Una de las propuestas que resaltó coincide con una idea de su predecesor, Gustavo Petro, pues tiene que ver con la necesidad de evaluar el proyecto de un canal interoceánico que conecte el Pacífico con el Caribe.
Planteó además la entrada en vigor un régimen especial minero cuya finalidad sería captar la atención de inversionistas en ese rubro y la inversión de un billón de pesos (cerca de 320 millones de dólares) para obras de infraestructura.
Entre otras cuestiones, manifestó la necesidad de potenciar la energía solar en el departamento y de vincular a los productores de la zona con grandes empresas comercializadoras.
De la Espriella estimó que es asimismo importante potenciar la bancarización e impulsar el potencial turístico de aquellas comunidades enclavadas en el Pacífico.

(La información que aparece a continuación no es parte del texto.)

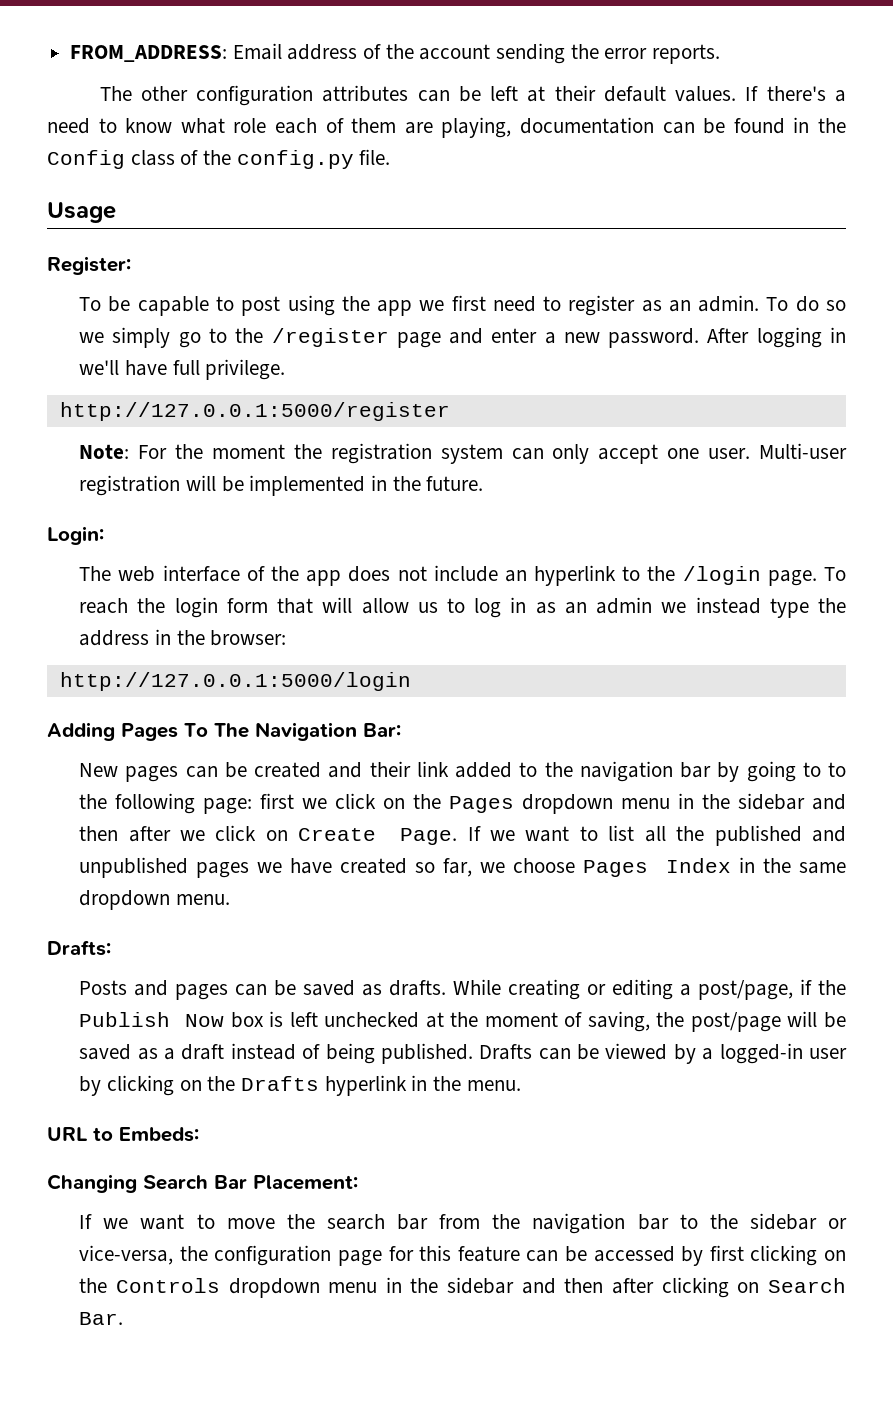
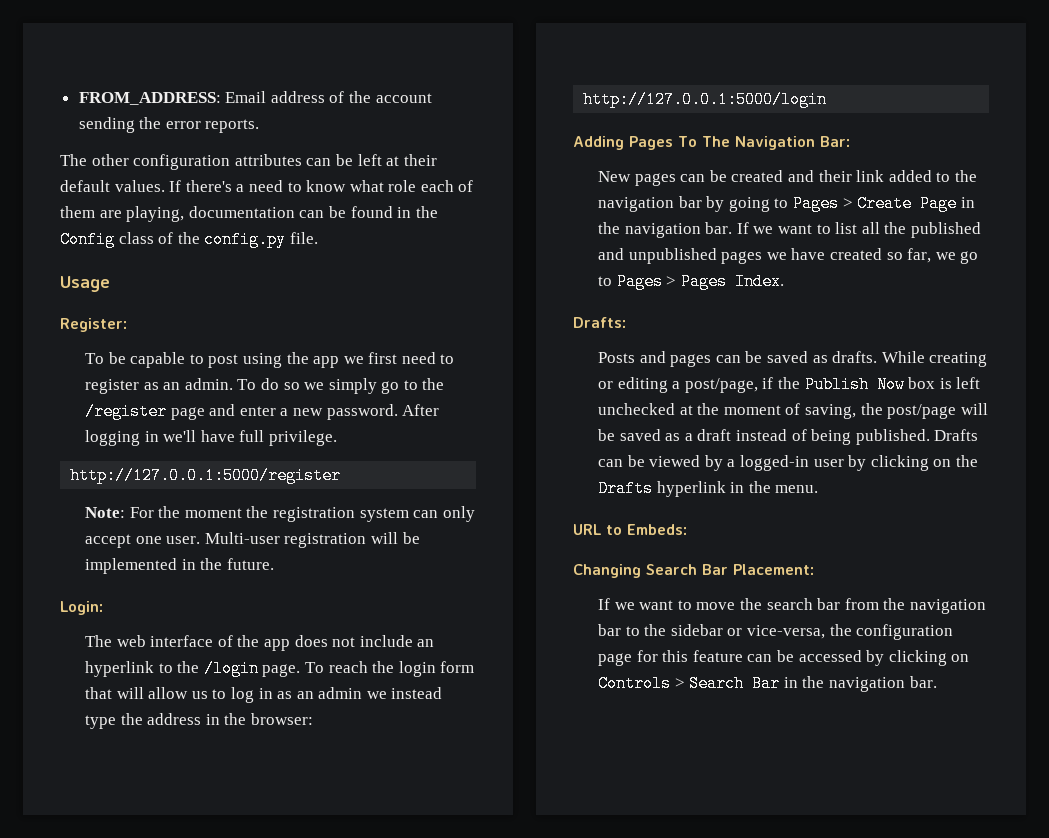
- New pages can be created and their link added to the navigation bar by going to to the following page: first we click on the Pages dropdown menu in the sidebar and then after we click on Create Page.
+ New pages can be created and their link added to the navigation bar by going to Pages > Create Page in the navigation bar.
- If we want to list all the published and unpublished pages we have created so far, we choose Pages Index in the same dropdown menu.
+ If we want to list all the published and unpublished pages we have created so far, we go to Pages > Pages Index.
- If we want to move the search bar from the navigation bar to the sidebar or vice-versa, the configuration page for this feature can be accessed by first clicking on the Controls dropdown menu in the sidebar and then after clicking on Search Bar.
+ If we want to move the search bar from the navigation bar to the sidebar or vice-versa, the configuration page for this feature can be accessed by clicking on Controls > Search Bar in the navigation bar.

También designó al viceministro de Agricultura José Leónidas Tobón como gerente para el Chocó, que actuaría como enlace y articulador directo entre el Gobierno Nacional, las autoridades locales y el sector privado para las labores reconstructivas.
El sismo del pasado 10 de agosto afectó a 30 de los 31 municipios de Chocó, que fue donde se registró el epicentro del movimiento telúrico.
La Gobernación de ese territorio reportó 14 decesos, 45 mil 669 personas afectadas y 22 mil 464 damnificadas, lo que equivale a unas 17 mil familias en condiciones críticas.
Se estima que más de un millar de casas colapsaron por completo, en tanto miles presentan grietas severas e irreparables en su estructura, agravadas por la vulnerabilidad constructiva histórica de la región.